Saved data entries
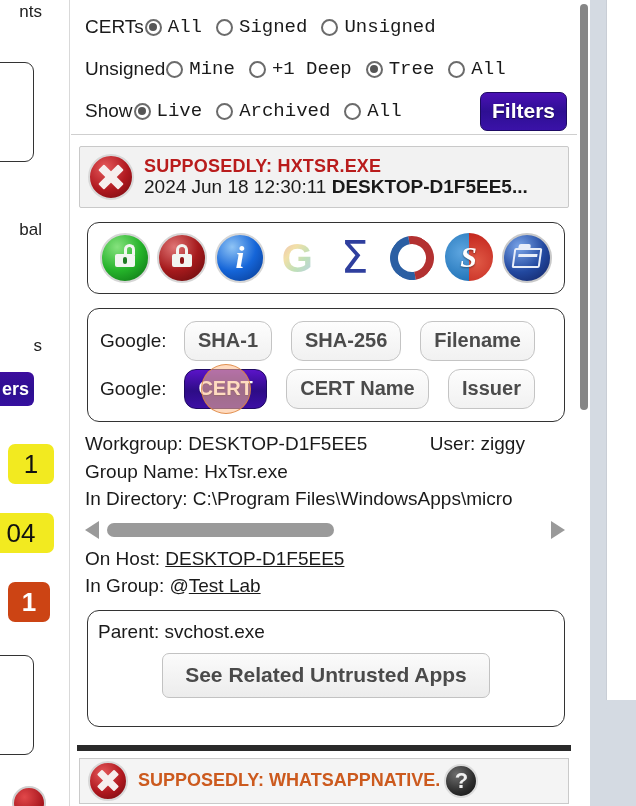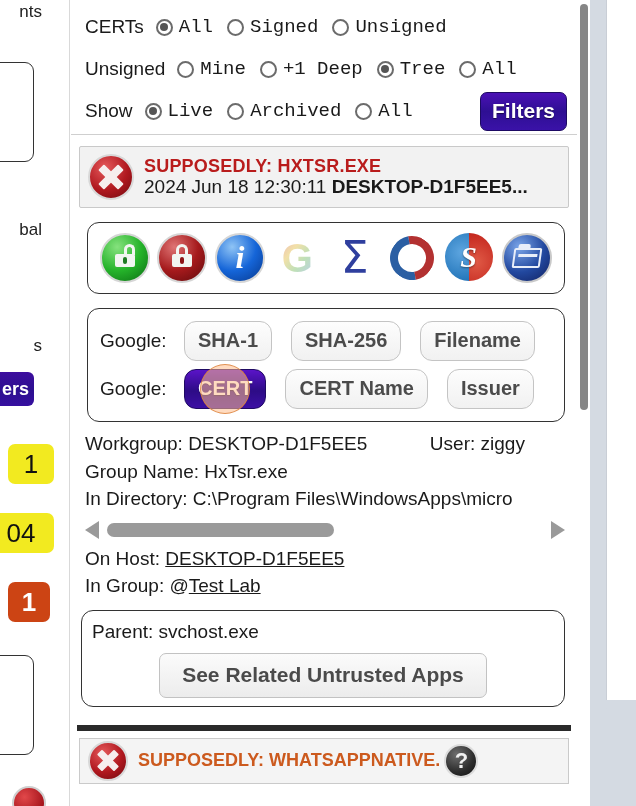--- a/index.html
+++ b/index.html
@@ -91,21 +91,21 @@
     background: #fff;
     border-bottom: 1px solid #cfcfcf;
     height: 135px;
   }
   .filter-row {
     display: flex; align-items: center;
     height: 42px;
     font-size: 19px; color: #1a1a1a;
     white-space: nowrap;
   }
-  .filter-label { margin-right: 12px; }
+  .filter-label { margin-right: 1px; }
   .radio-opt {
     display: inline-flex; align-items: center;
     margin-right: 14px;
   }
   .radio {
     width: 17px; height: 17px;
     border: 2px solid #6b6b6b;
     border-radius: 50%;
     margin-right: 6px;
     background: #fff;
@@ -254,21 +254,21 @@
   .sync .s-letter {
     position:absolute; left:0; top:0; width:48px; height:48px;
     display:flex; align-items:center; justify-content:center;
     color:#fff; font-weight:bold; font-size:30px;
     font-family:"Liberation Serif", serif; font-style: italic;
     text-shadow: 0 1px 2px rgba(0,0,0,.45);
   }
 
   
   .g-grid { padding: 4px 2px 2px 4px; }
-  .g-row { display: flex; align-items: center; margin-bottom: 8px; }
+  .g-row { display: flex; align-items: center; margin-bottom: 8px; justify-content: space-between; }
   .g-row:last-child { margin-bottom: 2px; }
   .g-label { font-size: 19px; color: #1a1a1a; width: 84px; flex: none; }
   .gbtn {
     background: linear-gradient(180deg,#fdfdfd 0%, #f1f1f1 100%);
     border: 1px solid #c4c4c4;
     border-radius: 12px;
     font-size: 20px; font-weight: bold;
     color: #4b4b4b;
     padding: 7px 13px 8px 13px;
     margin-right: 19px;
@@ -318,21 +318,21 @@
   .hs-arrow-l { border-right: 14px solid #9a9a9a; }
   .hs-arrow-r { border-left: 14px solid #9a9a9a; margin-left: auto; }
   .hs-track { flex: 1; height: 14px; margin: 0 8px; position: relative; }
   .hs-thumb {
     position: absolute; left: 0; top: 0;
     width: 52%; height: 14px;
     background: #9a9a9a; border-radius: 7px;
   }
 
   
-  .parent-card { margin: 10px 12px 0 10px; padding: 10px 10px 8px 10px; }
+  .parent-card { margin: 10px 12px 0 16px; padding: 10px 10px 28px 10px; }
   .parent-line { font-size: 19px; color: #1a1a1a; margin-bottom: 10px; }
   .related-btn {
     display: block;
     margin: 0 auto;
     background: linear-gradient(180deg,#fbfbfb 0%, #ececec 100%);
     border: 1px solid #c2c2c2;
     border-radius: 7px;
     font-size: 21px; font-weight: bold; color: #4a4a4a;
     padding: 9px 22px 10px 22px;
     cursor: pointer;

* * *

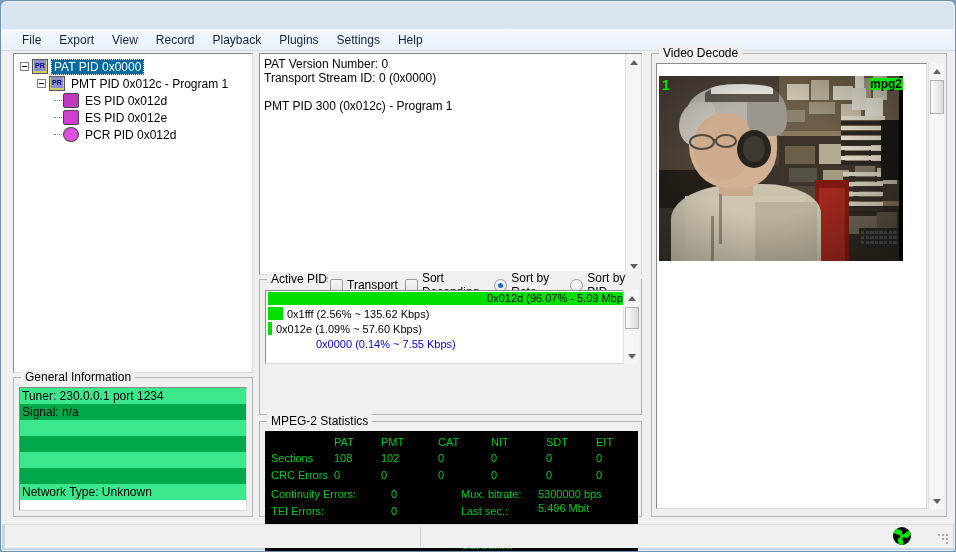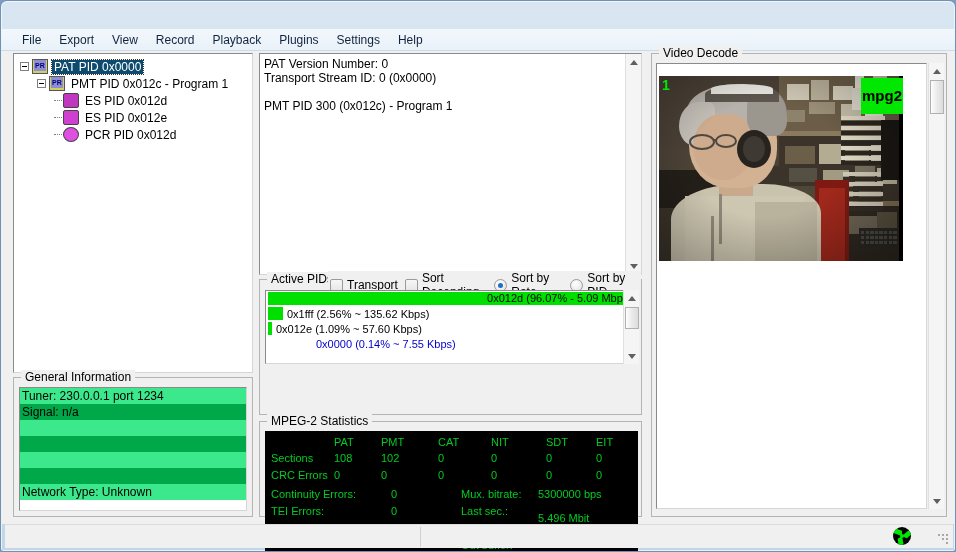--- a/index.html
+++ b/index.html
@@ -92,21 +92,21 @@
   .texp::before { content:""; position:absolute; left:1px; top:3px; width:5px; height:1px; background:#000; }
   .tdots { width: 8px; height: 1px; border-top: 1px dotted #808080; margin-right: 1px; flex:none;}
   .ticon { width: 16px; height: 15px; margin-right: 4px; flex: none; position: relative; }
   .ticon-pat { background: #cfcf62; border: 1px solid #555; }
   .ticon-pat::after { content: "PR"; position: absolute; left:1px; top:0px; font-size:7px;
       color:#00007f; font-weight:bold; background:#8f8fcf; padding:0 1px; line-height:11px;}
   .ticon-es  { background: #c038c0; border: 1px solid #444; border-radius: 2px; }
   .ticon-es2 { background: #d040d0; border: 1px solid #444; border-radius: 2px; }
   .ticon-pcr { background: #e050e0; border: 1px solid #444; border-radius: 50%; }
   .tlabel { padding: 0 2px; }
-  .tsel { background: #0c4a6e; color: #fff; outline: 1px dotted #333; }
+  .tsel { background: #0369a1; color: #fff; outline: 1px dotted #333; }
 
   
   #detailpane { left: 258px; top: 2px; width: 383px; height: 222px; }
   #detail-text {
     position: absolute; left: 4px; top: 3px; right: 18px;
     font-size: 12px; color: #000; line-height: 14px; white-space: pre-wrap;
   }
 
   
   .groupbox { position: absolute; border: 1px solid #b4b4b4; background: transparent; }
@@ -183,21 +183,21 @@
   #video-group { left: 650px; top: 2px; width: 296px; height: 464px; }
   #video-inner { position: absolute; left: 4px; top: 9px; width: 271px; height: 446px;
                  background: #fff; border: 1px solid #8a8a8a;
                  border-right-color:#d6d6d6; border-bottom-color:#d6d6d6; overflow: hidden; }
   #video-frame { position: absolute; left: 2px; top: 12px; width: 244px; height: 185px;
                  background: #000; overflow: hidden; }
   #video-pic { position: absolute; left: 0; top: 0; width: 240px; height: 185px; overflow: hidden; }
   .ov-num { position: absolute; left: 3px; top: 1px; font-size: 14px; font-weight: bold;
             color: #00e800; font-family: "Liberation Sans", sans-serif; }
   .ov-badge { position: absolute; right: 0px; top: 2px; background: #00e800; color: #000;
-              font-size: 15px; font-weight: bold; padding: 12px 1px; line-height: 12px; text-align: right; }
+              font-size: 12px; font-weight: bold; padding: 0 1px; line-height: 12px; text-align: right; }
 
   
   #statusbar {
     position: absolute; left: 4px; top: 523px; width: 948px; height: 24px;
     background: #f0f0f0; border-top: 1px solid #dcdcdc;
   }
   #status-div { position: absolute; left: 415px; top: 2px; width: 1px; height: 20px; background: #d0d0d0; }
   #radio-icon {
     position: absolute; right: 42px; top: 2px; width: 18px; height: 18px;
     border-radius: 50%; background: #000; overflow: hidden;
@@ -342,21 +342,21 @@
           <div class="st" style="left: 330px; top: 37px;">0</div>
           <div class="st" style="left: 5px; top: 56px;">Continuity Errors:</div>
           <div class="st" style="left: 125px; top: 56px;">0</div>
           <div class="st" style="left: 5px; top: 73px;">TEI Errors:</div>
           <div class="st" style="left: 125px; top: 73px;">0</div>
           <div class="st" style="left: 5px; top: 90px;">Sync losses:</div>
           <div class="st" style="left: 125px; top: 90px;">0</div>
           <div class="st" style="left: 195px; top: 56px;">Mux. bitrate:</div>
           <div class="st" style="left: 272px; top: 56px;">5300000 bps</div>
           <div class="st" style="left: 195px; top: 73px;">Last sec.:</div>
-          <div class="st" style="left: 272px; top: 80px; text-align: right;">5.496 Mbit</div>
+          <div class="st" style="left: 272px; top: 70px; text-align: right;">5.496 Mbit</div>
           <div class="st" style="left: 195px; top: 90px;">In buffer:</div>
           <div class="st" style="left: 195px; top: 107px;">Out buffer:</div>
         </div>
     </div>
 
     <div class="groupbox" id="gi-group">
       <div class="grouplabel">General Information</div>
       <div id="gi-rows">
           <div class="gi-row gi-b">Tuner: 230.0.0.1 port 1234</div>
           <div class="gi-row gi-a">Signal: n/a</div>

What is expected: What you return must be the lines above that run from the line with "font-size: 21px; font-weight: bold;" to the line with "cursor: pointer;", inclusive, each copied exactly.

Solution:
     font-size: 21px; font-weight: bold; color: #4a4a4a;
     padding: 9px 22px 10px 22px;
     cursor: pointer;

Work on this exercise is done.